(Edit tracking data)
....
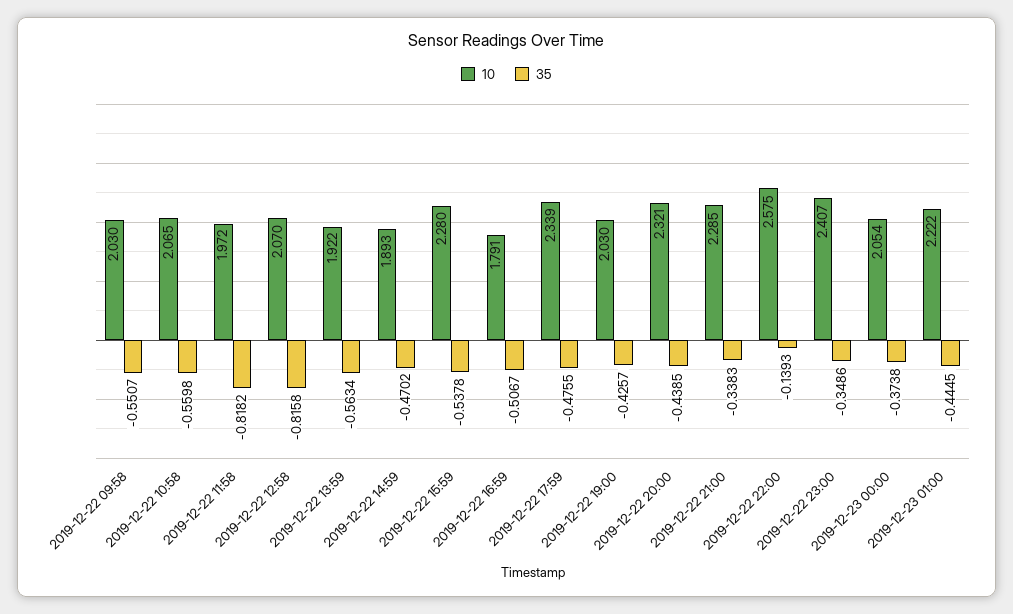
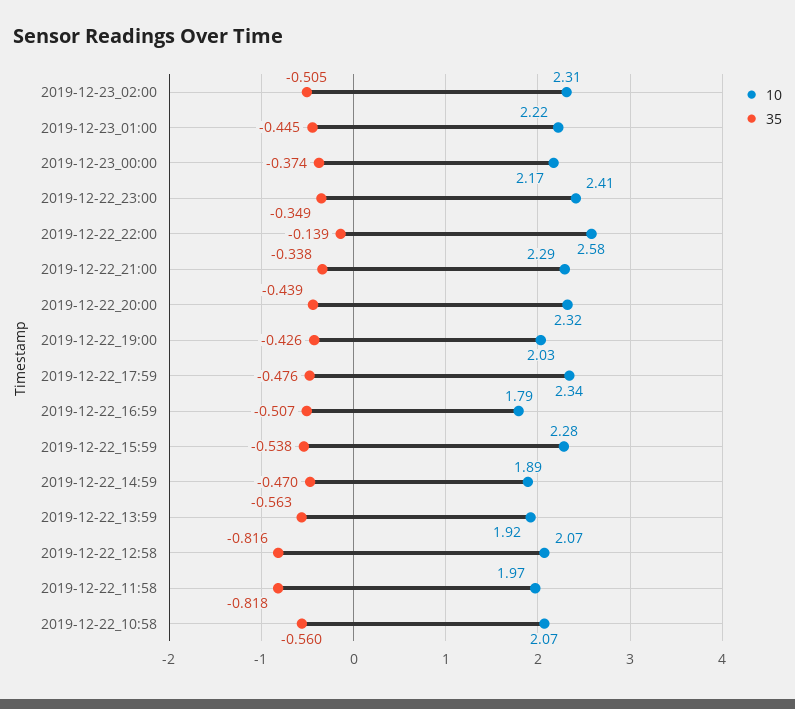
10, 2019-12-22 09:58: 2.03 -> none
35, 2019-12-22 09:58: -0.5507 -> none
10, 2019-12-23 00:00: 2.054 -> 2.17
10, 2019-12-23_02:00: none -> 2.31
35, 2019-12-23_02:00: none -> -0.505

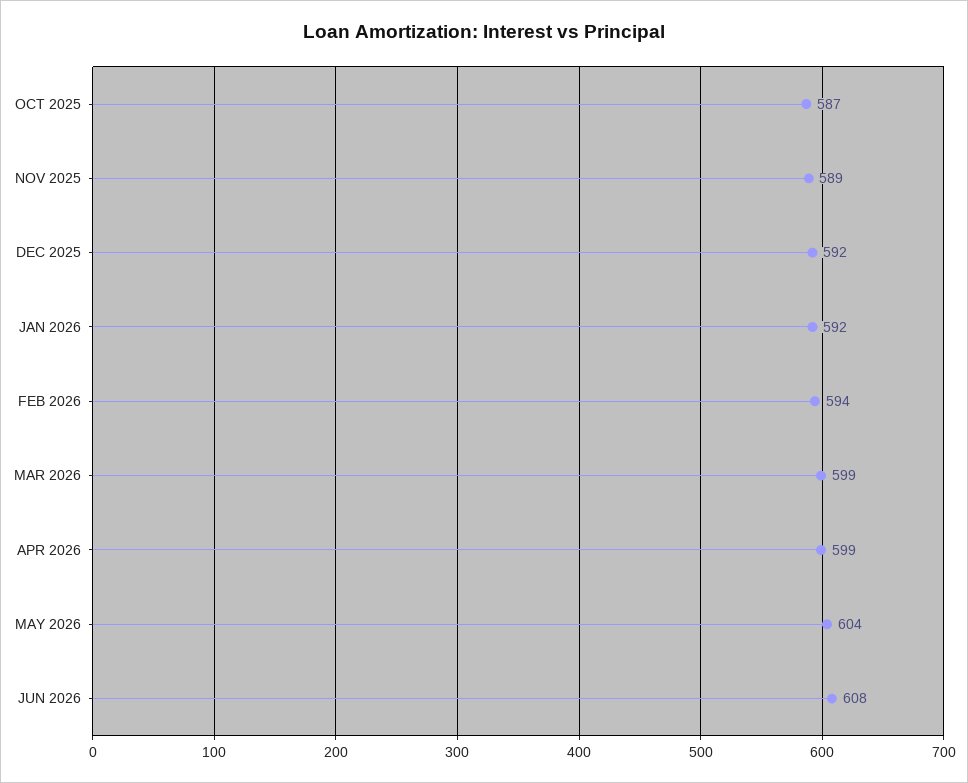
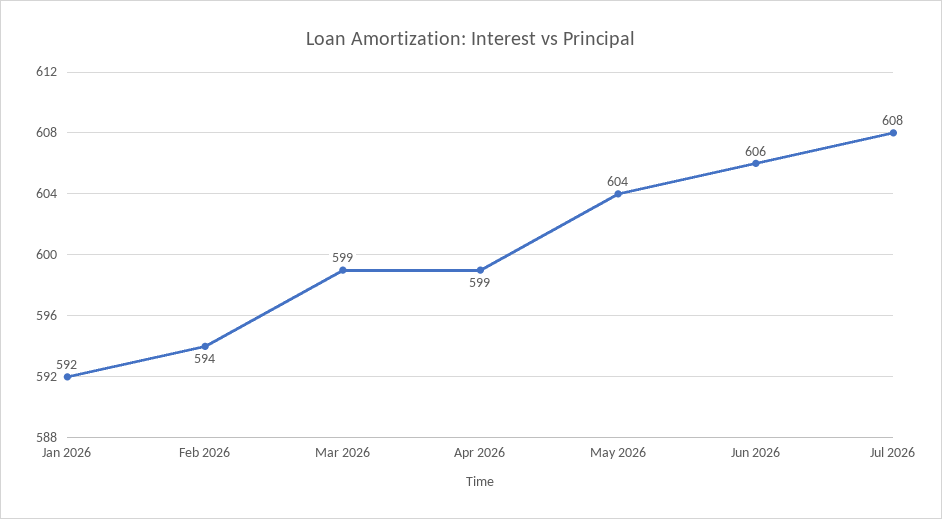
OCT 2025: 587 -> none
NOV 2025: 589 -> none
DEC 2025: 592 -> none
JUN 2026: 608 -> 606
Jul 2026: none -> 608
....
### Task instructions
The expected answer is a copy of each line in the records that holds the word "none".

### Written solution
10, 2019-12-22 09:58: 2.03 -> none
35, 2019-12-22 09:58: -0.5507 -> none
10, 2019-12-23_02:00: none -> 2.31
35, 2019-12-23_02:00: none -> -0.505
OCT 2025: 587 -> none
NOV 2025: 589 -> none
DEC 2025: 592 -> none
Jul 2026: none -> 608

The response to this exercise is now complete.